◆ WHAT THE TASK REQUIRES: When you write out the records, keep every word exact and drop the pictures.

◆ DATA SHOWN:

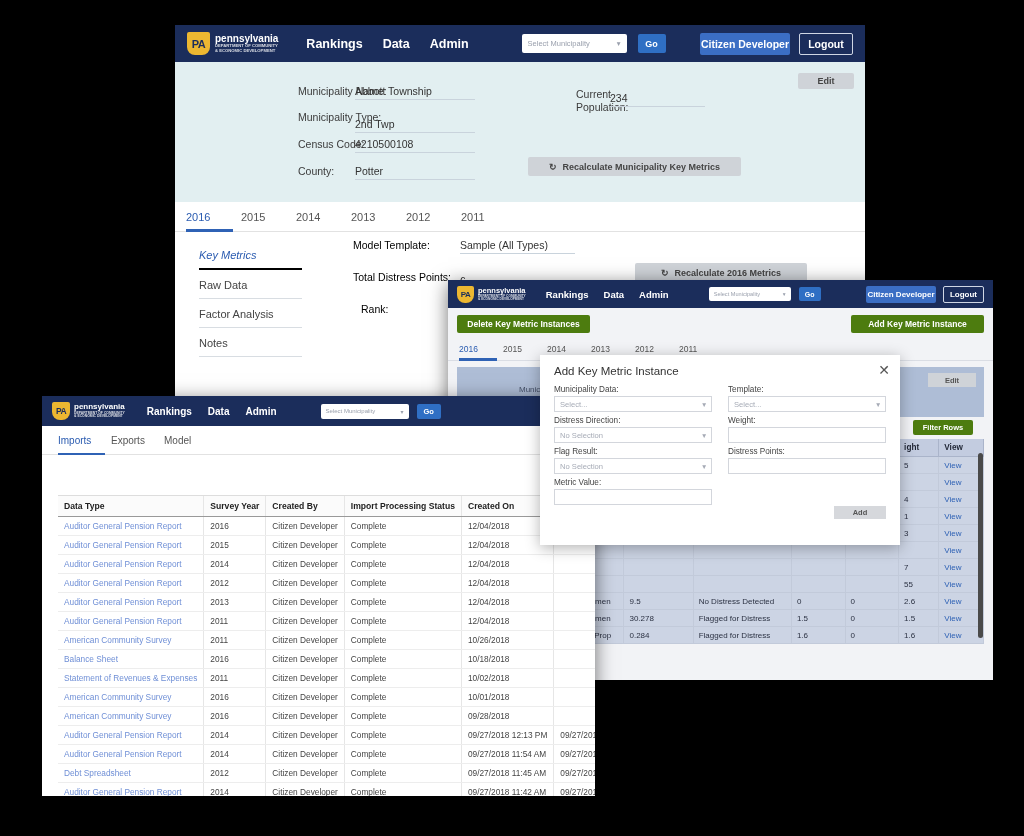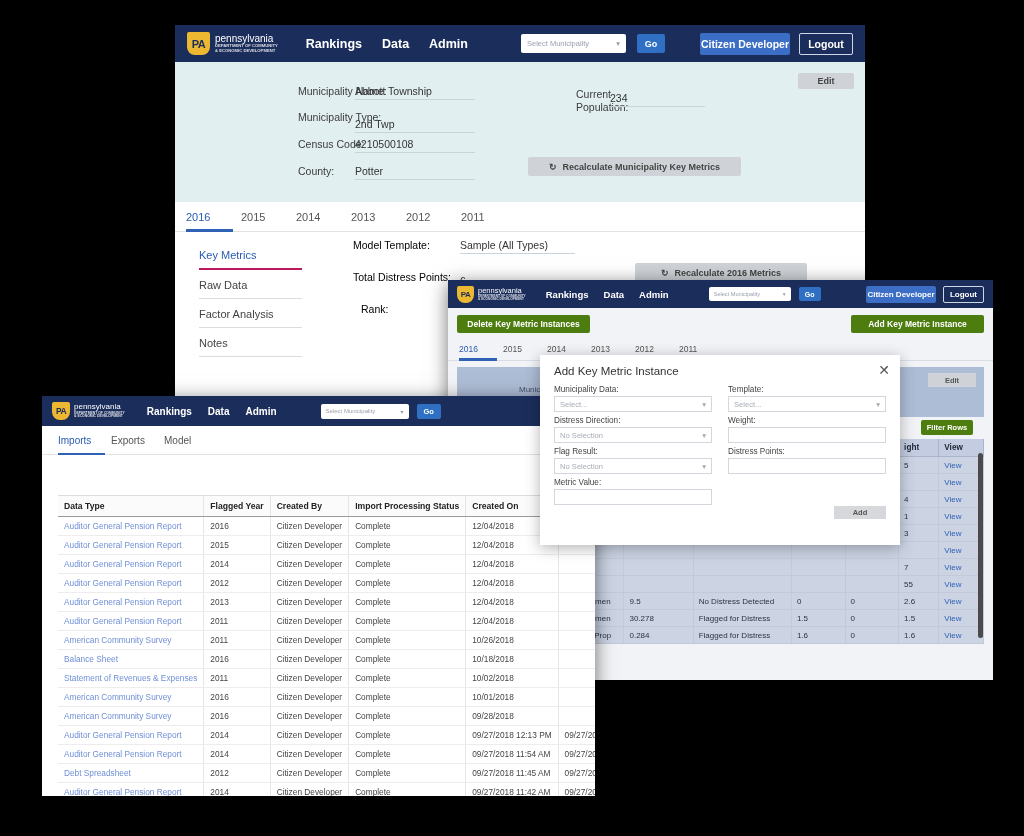--- a/index.html
+++ b/index.html
@@ -22,7 +22,7 @@
               display:flex; align-items:center; justify-content:center;
               border-radius:2px 2px 8px 8px; letter-spacing:-.5px; }
   .logo-text { color:#fff; line-height:1.05; }
-  .logo-text .l1 { font-weight:normal; }
+  .logo-text .l1 { font-weight:bold; }
   .logo-text .l2, .logo-text .l3 { font-weight:bold; opacity:.82; }
   .nav-links { display:flex; color:#fff; font-weight:bold; }
   .nav-links span { cursor:pointer; }

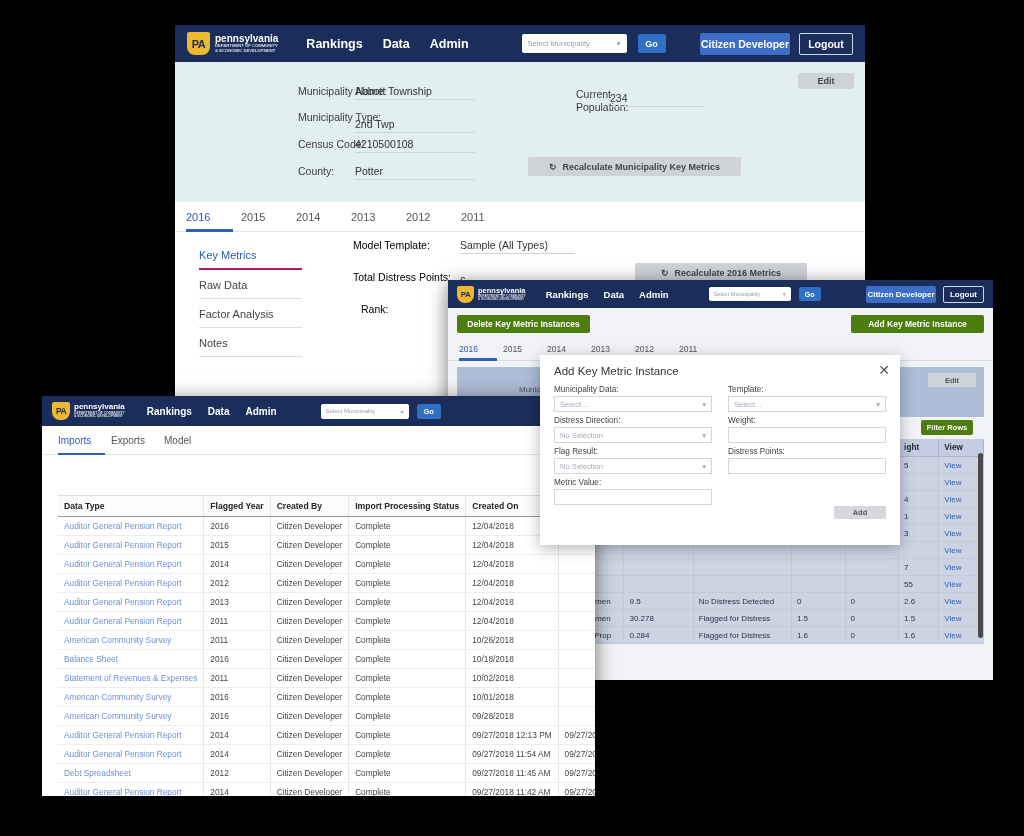--- a/index.html
+++ b/index.html
@@ -76,7 +76,7 @@
   #win1 .yeartabs .yt { padding:9px 0 8px; width:55px; }
   #win1 .leftmenu { position:absolute; left:24px; top:215px; width:103px; font-size:11px; }
   #win1 .leftmenu div { padding:9px 0 7px; border-bottom:1px solid #d8dde2; color:#444; }
-  #win1 .leftmenu div.active { color:#2a5bb0; border-bottom:2px solid #be185d; }
+  #win1 .leftmenu div.active { color:#2a5bb0; border-bottom:2px solid #000000;font-style:italic; }
   #win1 .mtable { position:absolute; left:300px; top:337px; width:250px; font-size:9.5px; }
   #win1 .mtable th { background:#f7f7f7; text-align:left; padding:5px 8px;
                      border-top:1px solid #dcdcdc; border-bottom:1px solid #bbb; font-size:9.5px; }

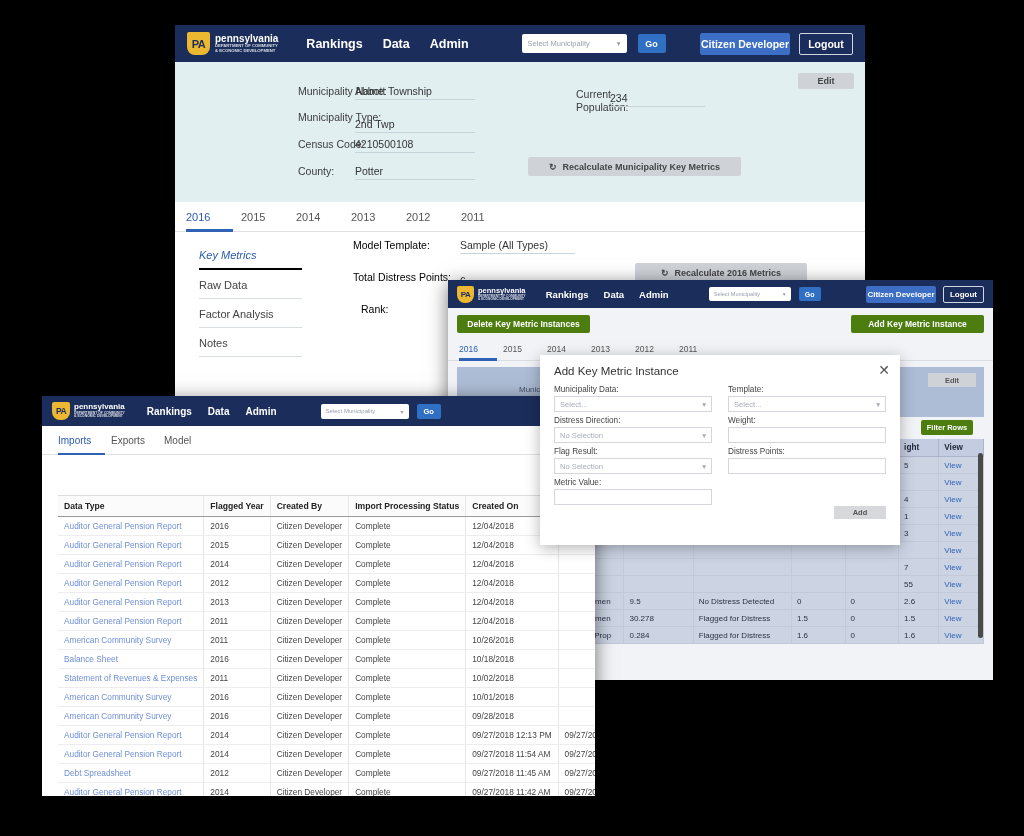--- a/index.html
+++ b/index.html
@@ -104,7 +104,7 @@
                     background:#cfd3d8; color:#555; display:flex; align-items:center;
                     justify-content:center; font-weight:bold; }
   #win2 .filterbar { height:22px; position:relative; }
-  #win2 .filterbtn { position:absolute; right:20px; top:3px; width:52px; height:15px;
+  #win2 .filterbtn { position:absolute; right:20px; top:3px; width:60px; height:15px;
                      font-size:7.5px; }
   #win2 .gridwrap { margin:0 9px 0; position:relative; background:#fff;
                     height:205px; overflow:hidden; }

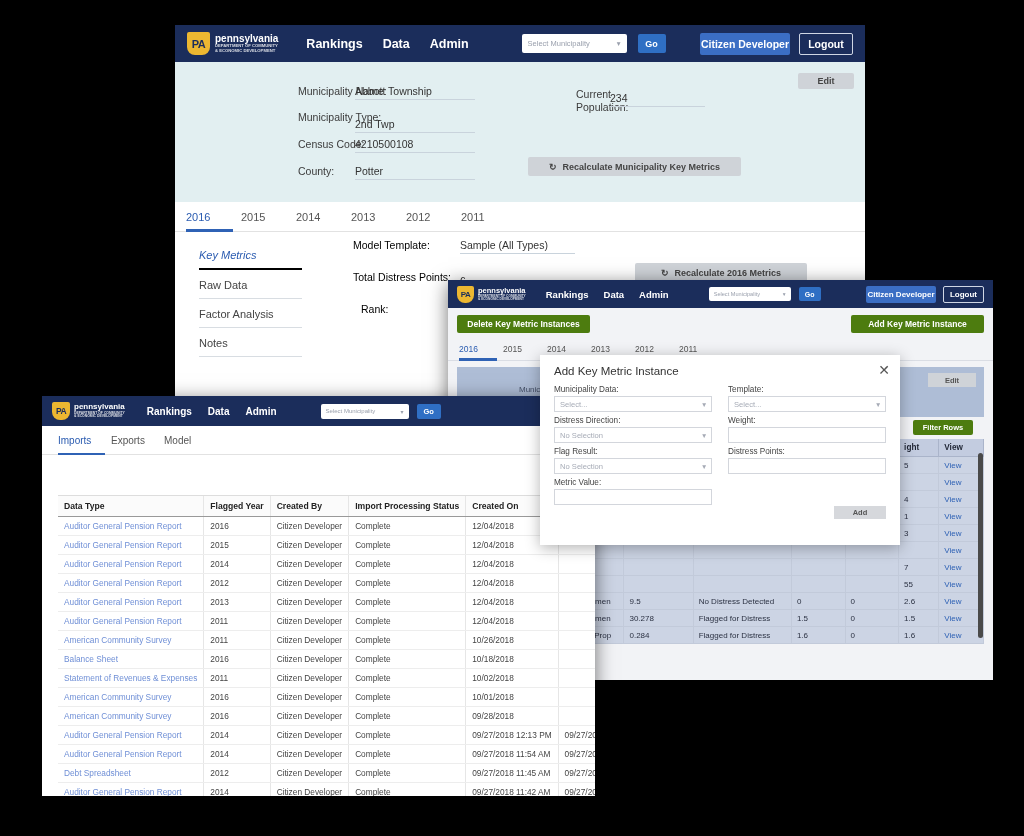--- a/index.html
+++ b/index.html
@@ -572,7 +572,7 @@
     <thead>
         <tr>
       <th style="width:172px">Data Type</th>
-      <th class="sep" style="width:55px">Flagged Year</th>
+      <th class="sep" style="width:55px">Survey Year</th>
       <th class="sep" style="width:92px">Created By</th>
       <th class="sep" style="width:100px">Import Processing Status</th>
       <th class="sep" style="width:104px">Created On</th>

◆ SOLUTION TO THE EXERCISE:
--- a/index.html
+++ b/index.html
@@ -22,7 +22,7 @@
               display:flex; align-items:center; justify-content:center;
               border-radius:2px 2px 8px 8px; letter-spacing:-.5px; }
   .logo-text { color:#fff; line-height:1.05; }
-  .logo-text .l1 { font-weight:normal; }
+  .logo-text .l1 { font-weight:bold; }
   .logo-text .l2, .logo-text .l3 { font-weight:bold; opacity:.82; }
   .nav-links { display:flex; color:#fff; font-weight:bold; }
   .nav-links span { cursor:pointer; }

--- a/index.html
+++ b/index.html
@@ -76,7 +76,7 @@
   #win1 .yeartabs .yt { padding:9px 0 8px; width:55px; }
   #win1 .leftmenu { position:absolute; left:24px; top:215px; width:103px; font-size:11px; }
   #win1 .leftmenu div { padding:9px 0 7px; border-bottom:1px solid #d8dde2; color:#444; }
-  #win1 .leftmenu div.active { color:#2a5bb0; border-bottom:2px solid #be185d; }
+  #win1 .leftmenu div.active { color:#2a5bb0; border-bottom:2px solid #000000;font-style:italic; }
   #win1 .mtable { position:absolute; left:300px; top:337px; width:250px; font-size:9.5px; }
   #win1 .mtable th { background:#f7f7f7; text-align:left; padding:5px 8px;
                      border-top:1px solid #dcdcdc; border-bottom:1px solid #bbb; font-size:9.5px; }

--- a/index.html
+++ b/index.html
@@ -104,7 +104,7 @@
                     background:#cfd3d8; color:#555; display:flex; align-items:center;
                     justify-content:center; font-weight:bold; }
   #win2 .filterbar { height:22px; position:relative; }
-  #win2 .filterbtn { position:absolute; right:20px; top:3px; width:52px; height:15px;
+  #win2 .filterbtn { position:absolute; right:20px; top:3px; width:60px; height:15px;
                      font-size:7.5px; }
   #win2 .gridwrap { margin:0 9px 0; position:relative; background:#fff;
                     height:205px; overflow:hidden; }

--- a/index.html
+++ b/index.html
@@ -572,7 +572,7 @@
     <thead>
         <tr>
       <th style="width:172px">Data Type</th>
-      <th class="sep" style="width:55px">Flagged Year</th>
+      <th class="sep" style="width:55px">Survey Year</th>
       <th class="sep" style="width:92px">Created By</th>
       <th class="sep" style="width:100px">Import Processing Status</th>
       <th class="sep" style="width:104px">Created On</th>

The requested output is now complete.